(Study material begins)

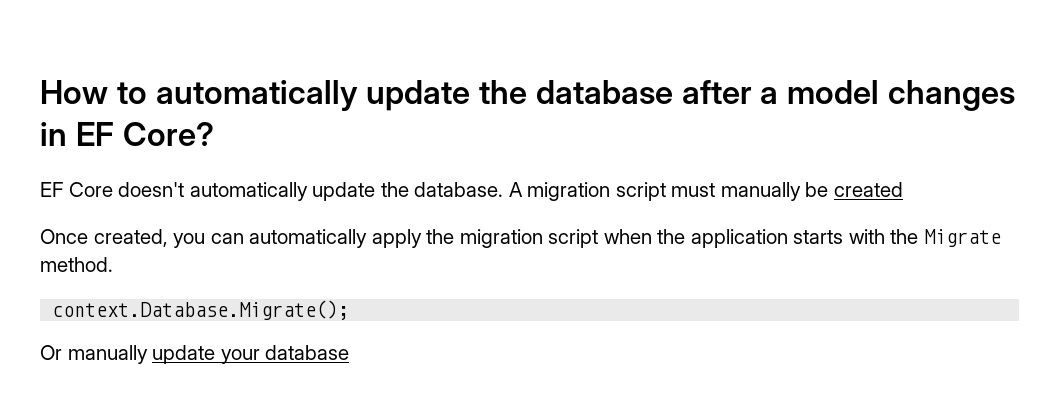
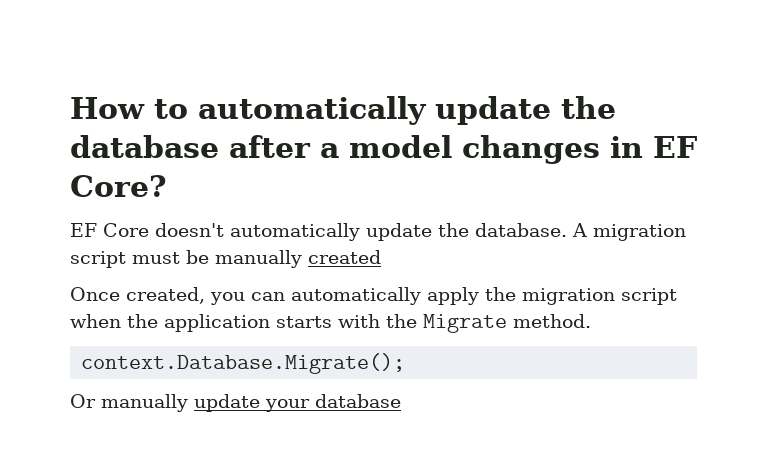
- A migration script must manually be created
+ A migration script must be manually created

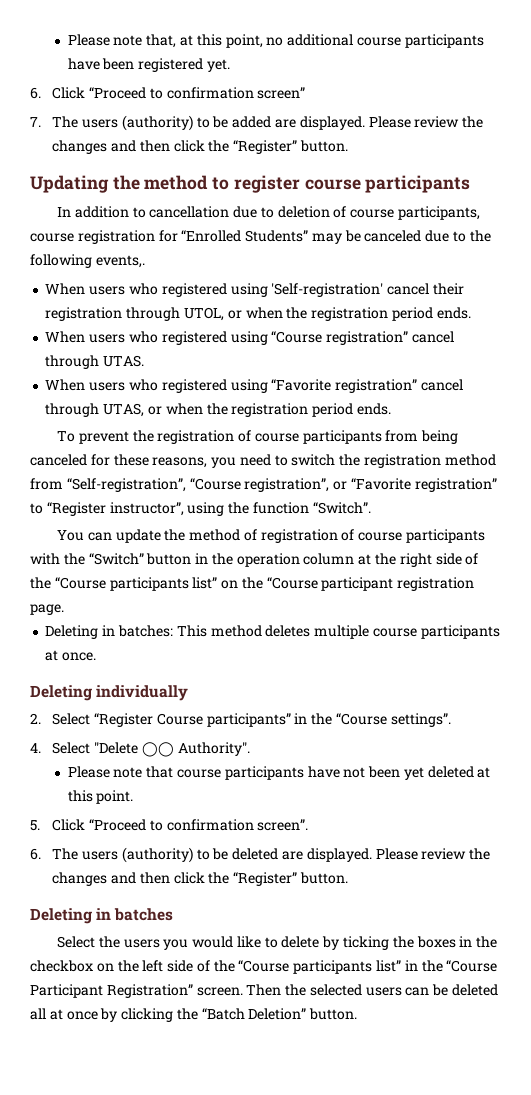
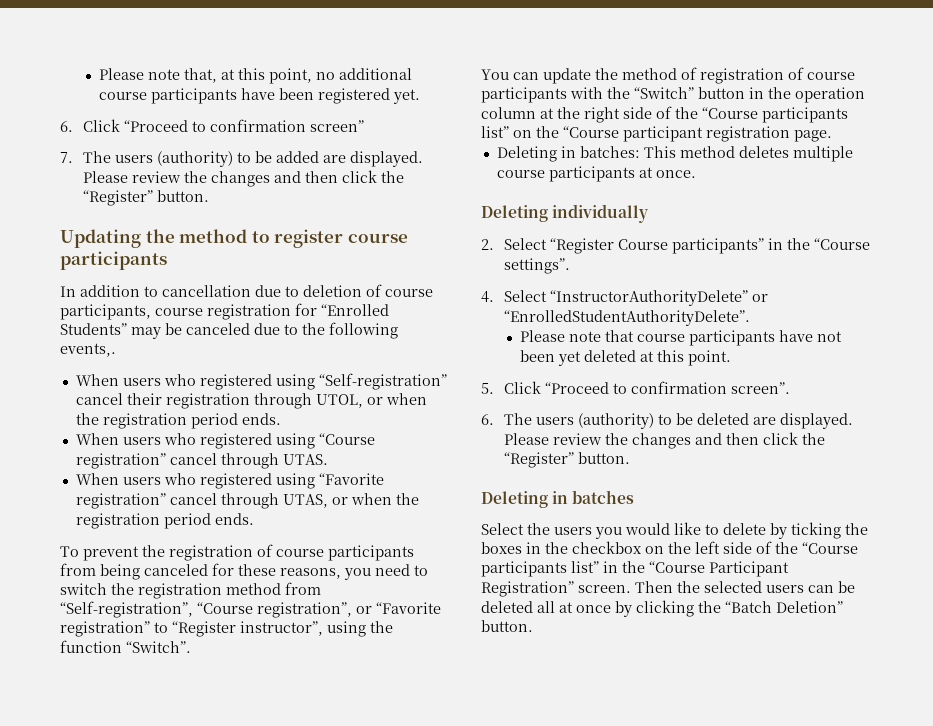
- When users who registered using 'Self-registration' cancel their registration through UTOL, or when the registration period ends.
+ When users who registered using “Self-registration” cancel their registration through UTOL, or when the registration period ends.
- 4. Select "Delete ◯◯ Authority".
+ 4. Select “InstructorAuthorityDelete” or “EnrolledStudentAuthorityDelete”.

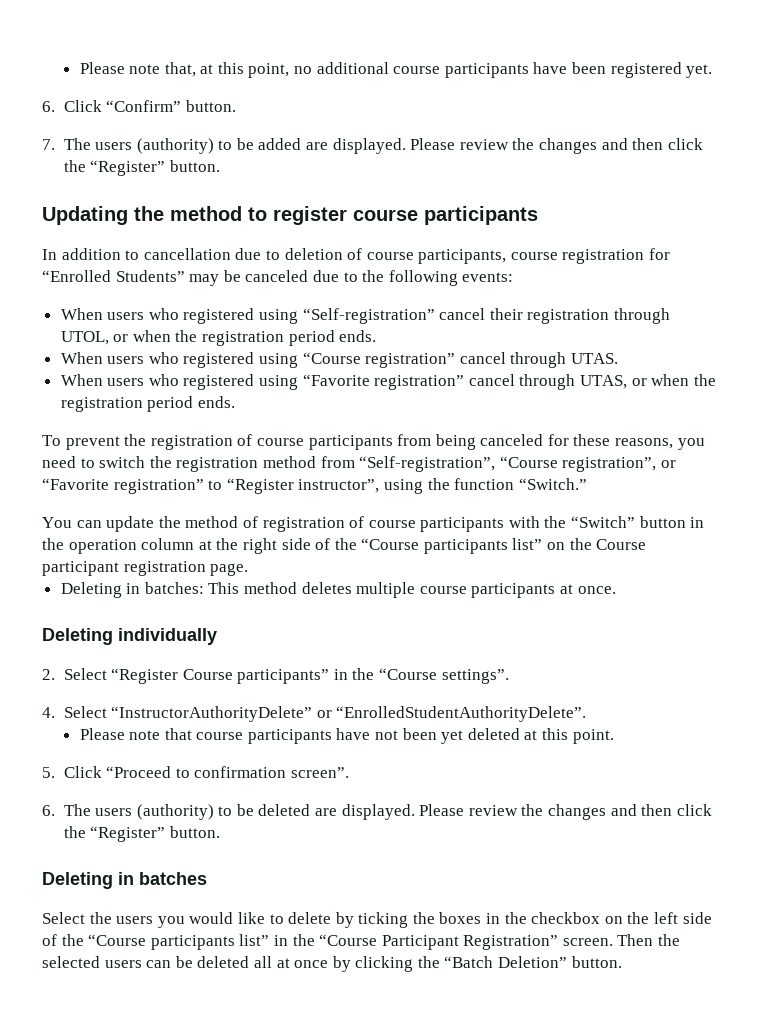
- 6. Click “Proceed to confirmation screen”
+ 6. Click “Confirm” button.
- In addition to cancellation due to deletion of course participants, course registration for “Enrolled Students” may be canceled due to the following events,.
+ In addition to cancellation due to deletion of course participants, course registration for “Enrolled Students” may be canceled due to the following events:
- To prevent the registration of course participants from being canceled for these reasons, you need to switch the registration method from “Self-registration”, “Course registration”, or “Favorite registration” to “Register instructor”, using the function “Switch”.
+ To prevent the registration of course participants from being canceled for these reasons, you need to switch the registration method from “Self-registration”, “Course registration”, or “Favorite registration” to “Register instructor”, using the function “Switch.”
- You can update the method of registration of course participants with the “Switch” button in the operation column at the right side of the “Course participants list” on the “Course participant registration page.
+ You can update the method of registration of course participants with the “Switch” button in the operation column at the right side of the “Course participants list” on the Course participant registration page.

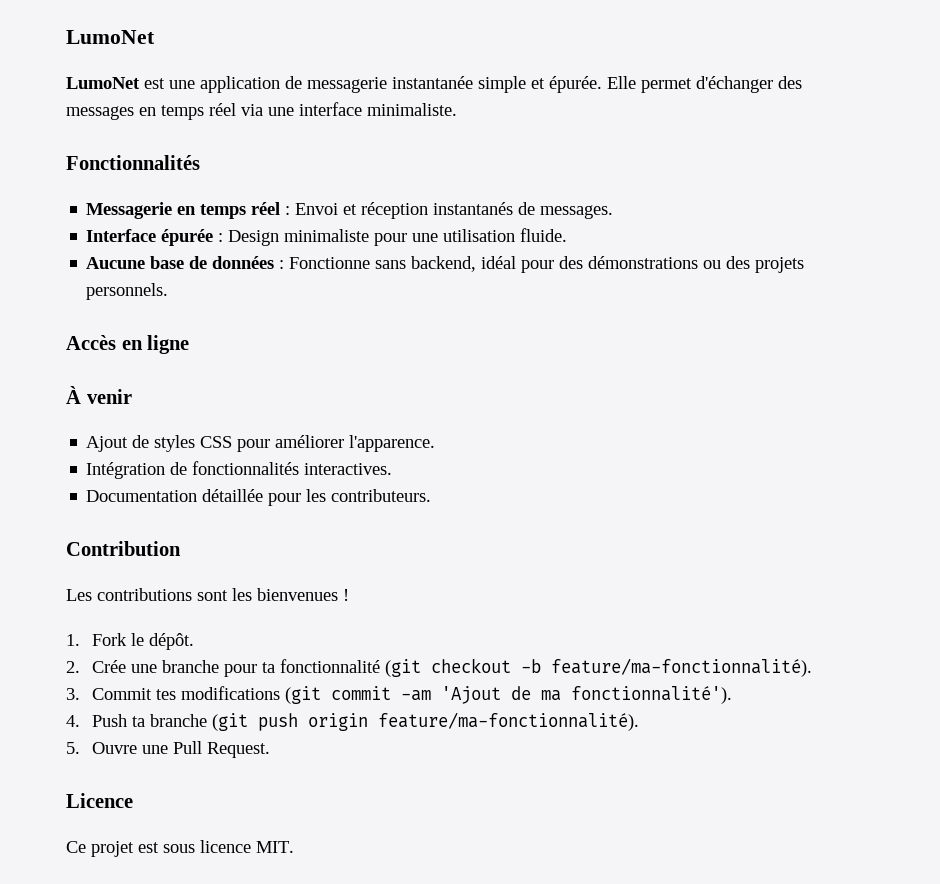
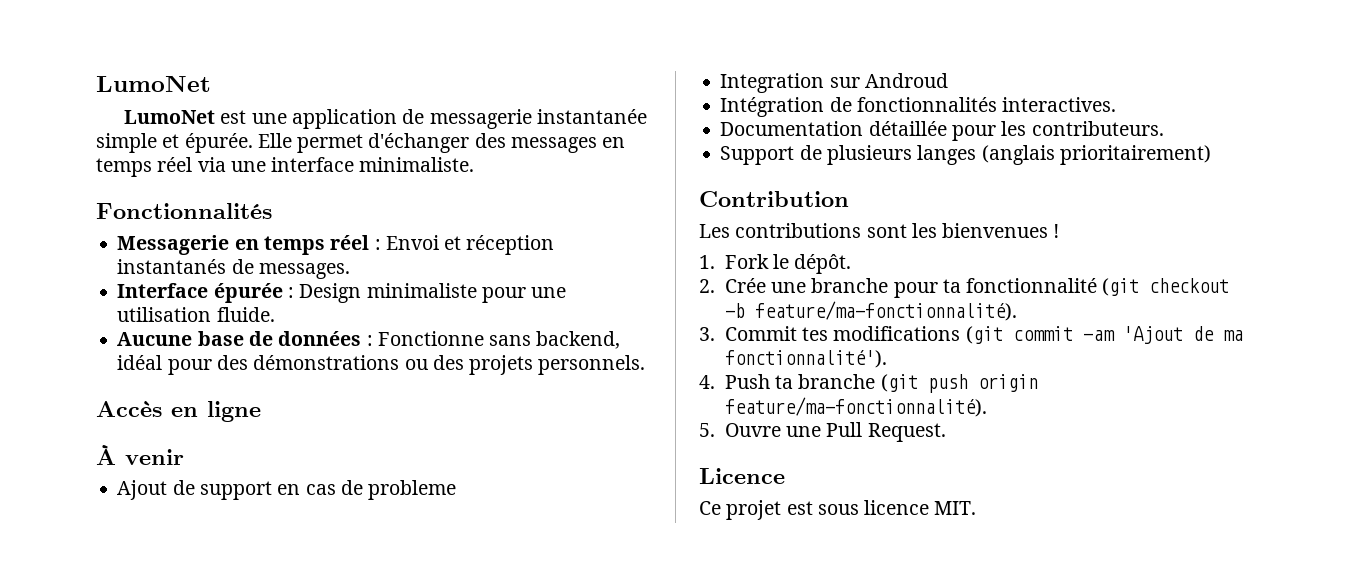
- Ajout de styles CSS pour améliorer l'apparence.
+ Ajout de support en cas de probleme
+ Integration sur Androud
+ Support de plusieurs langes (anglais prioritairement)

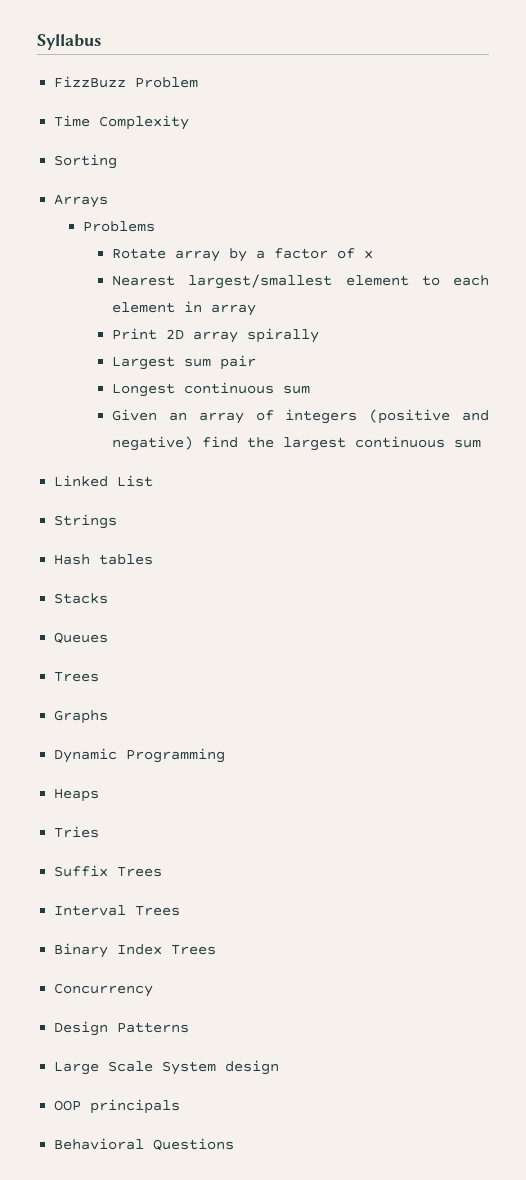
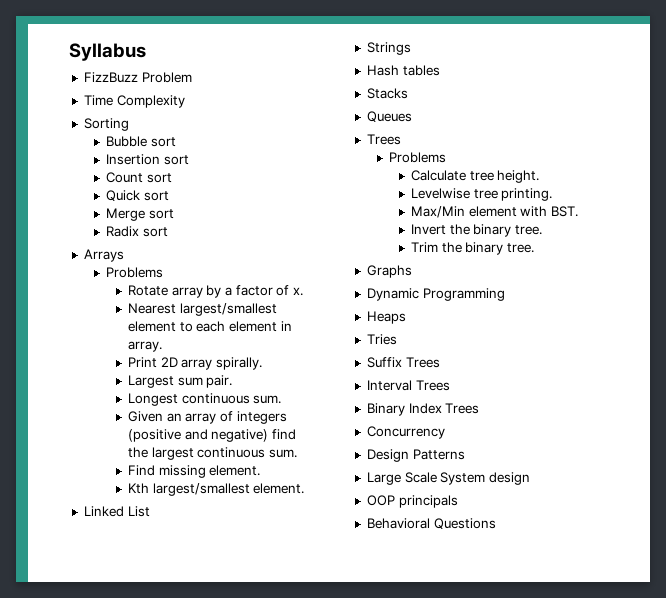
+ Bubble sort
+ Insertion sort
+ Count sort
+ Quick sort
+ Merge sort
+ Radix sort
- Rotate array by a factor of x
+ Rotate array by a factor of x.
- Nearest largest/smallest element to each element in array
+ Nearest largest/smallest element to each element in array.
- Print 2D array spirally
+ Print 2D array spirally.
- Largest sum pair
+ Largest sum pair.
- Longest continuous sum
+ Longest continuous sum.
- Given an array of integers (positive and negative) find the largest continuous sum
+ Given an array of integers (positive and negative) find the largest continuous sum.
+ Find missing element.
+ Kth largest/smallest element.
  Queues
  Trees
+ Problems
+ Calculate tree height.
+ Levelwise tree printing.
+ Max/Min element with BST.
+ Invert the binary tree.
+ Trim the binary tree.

(Study material ends)

= What the task requires =
Find and copy each line in the material above where the string "button" occurs.

= Answer box =
+ 6. Click “Confirm” button.
- You can update the method of registration of course participants with the “Switch” button in the operation column at the right side of the “Course participants list” on the “Course participant registration page.
+ You can update the method of registration of course participants with the “Switch” button in the operation column at the right side of the “Course participants list” on the Course participant registration page.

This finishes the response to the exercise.